Coral species, another favoured habitat, are an important component of benthic communities in Rangitāhua/Kermadec Islands and their response may also be significant. The future risk of CFP in New Zealand is currently an unknown, but in response to these projected changes, regular monitoring of New Zealand’s northern coastal waters is being undertaken to determine whether Gambierdiscus and Fukuyoa will bloom in the changing environment. This is already the case for the epiphytic Ostreopsis cf. siamensis, which produces palytoxin-like compounds and which now blooms most years along the northeastern coastline from the Bay of Islands in Northland to Leigh, further south in the Hauraki Gulf [16]. The data indicate that nothing is simple, and while there is the real possibility that warming waters will favour Gambierdiscus growth (as indicated by the correlation between the Southern Oscillation Index and increased CFP cases), large bodies of extremely warm water, which last for extended periods, as in the Indo-Pacific Warm Pool, may depress CFP rates [107]. To complicate things even further, quorum-sensing bacteria have been shown to impact the growth and toxin production of Gambierdiscus [107], and the effects of climate change on associated bacterial species, and thus on CFP, can only be speculated on at this time.

9. Conclusions

Known CTX/MTX producers in Aotearoa/New Zealand’s coastal and territorial waters have increased over the last decade (Figure 1) [11,18,39] and, as New Zealand’s coastal waters warm, the likelihood of the CTX-producing G. polynesiensis being detected in northern New Zealand increases. Monitoring for Gambierdiscus in mainland New Zealand waters using artificial samplers will continue with samples analysed using a combination of high-throughput sequencing techniques (for example, metabarcoding, which reveals high species richness) [35] and qPCR approaches to determine the presence or absence of species in the genus. A focus will be on sites that are a known habitat for Fukuyoa in the Bay of Islands. These sites are also close to Port Opua, the entry point for yachts and recreational craft arriving from international waters, and which are potential vectors for the introduction of new Gambierdiscus species to the region.

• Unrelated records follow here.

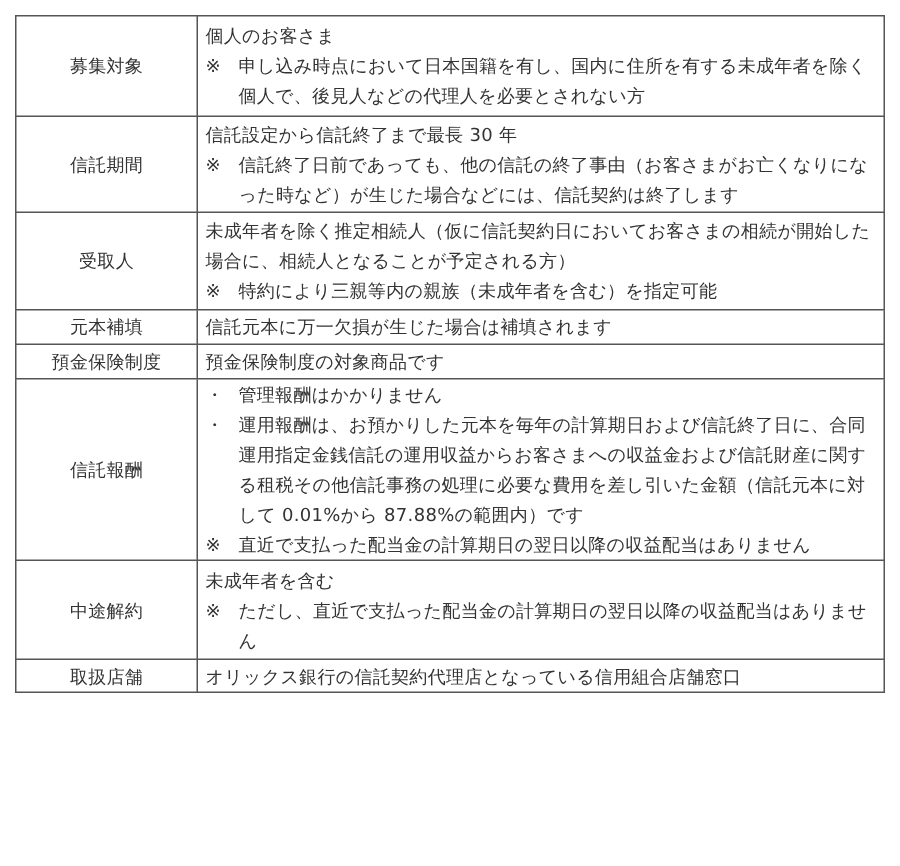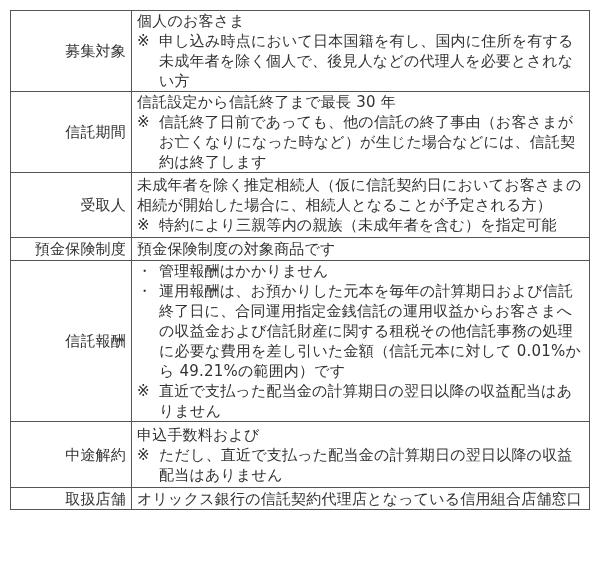"個人のお客さま" table.spec td { font-size: 15px -> 12px }
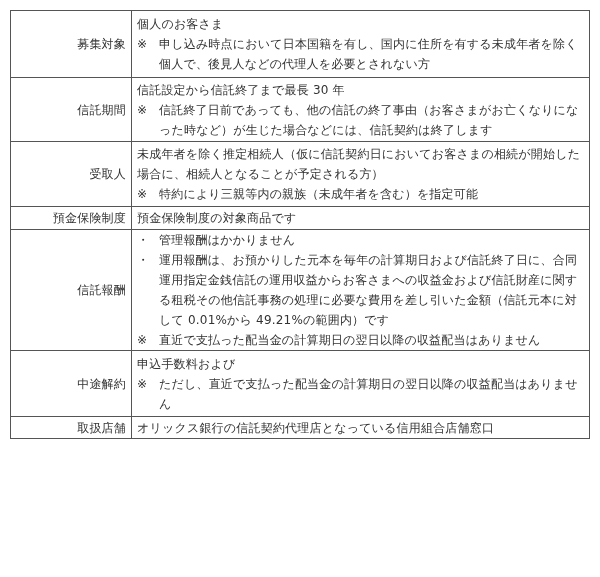"募集対象" td.label { text-align: right -> center }
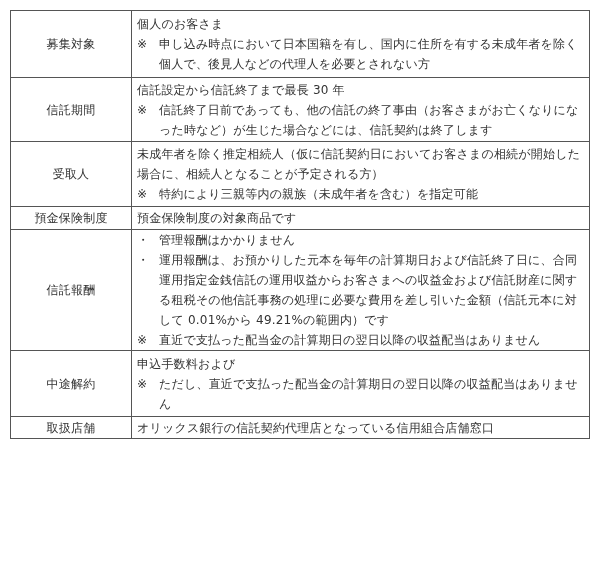"元本補填" tr { html: none -> <tr> <td>元本補填</td> <td>信託元本に万一欠損が生じた場合は補填されます</td> </tr> }
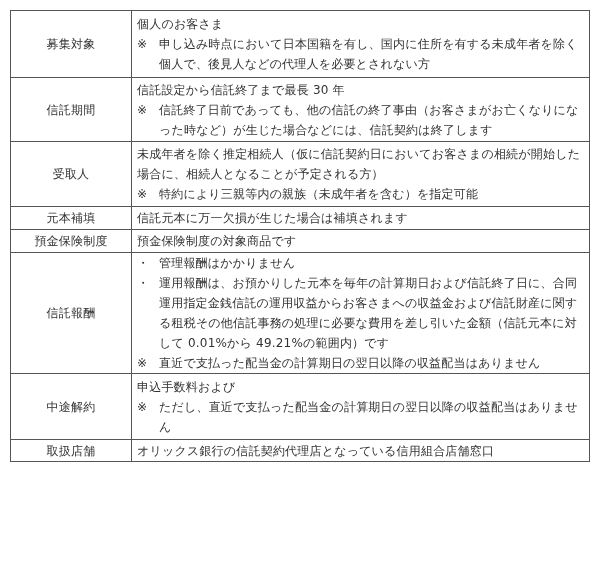"運用報酬は、お預かりした元本を毎年の計算期日および信託終了日に、合同運用指定金銭" span { text: 49.21% -> 87.88% }
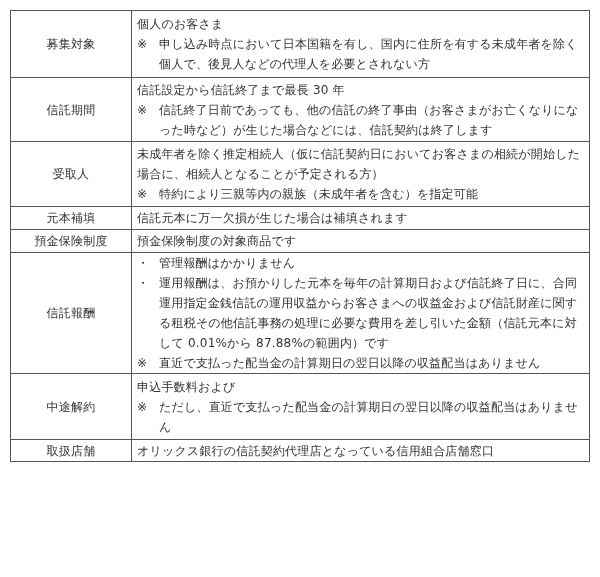"申込手数料および" span.line { text: 申込手数料および -> 未成年者を含む }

Climate-driven changes in biotic interactions could have a dramatic impact on coral communities, which can shift to macroalgal forests if fish herbivory decreases. In temperate regions, a potential shift from macroalgae to ‘barrens’ can occur if tropical herbivore numbers increase. If oceanic hot spots, as occurred in the Tasman Sea in 2017/2018 [29], are circulated globally this ‘tropicalisation’ of temperate marine ecosystems could occur in New Zealand [30], with impacts on benthic and epiphytic HAB development and CFP risk. The recent focus on collating data on the distribution of HAB species, and in particular Gambierdiscus, through HABMAP (a subsection of the IOC-UNESCO Ocean Biogeographic Information System) [5], will give some insights into the likelihood of specific species occurring in New Zealand waters, and thus the potential for CFP toxins to accumulate in local fish populations in the future.

Acknowledgments

The contributions of Mike Boundy, Tim Harwood, and Muharrem Balci to this paper are acknowledged and the technical help of Lucy Thompson and Janet Adamson has been appreciated. Thanks to Laura Biessy for preparing and updating Figure 1.

Author Contributions

Conceptualization, L.L.R.; writing of review, L.L.R., K.F.S., J.S.M., T.N., S.C.F. All authors have read and agreed to the published version of the manuscript.

Funding

This research was funded by the New Zealand Ministry for Business, Innovation and Employment, Contracts CAWX317, CAWX1801 and CAWX0902.

Conflicts of Interest

The authors declare no conflict of interest. The funders had no role in the design of the study; in the collection, analyses, or interpretation of data; in the writing of the manuscript, or in the decision to publish the results.

Key Contribution

This paper brings together the relevant information for assessing the risk of ciguatera fish poisoning impacting on New Zealand, particularly with warming coastal waters. It also outlines approaches for ongoing assessment.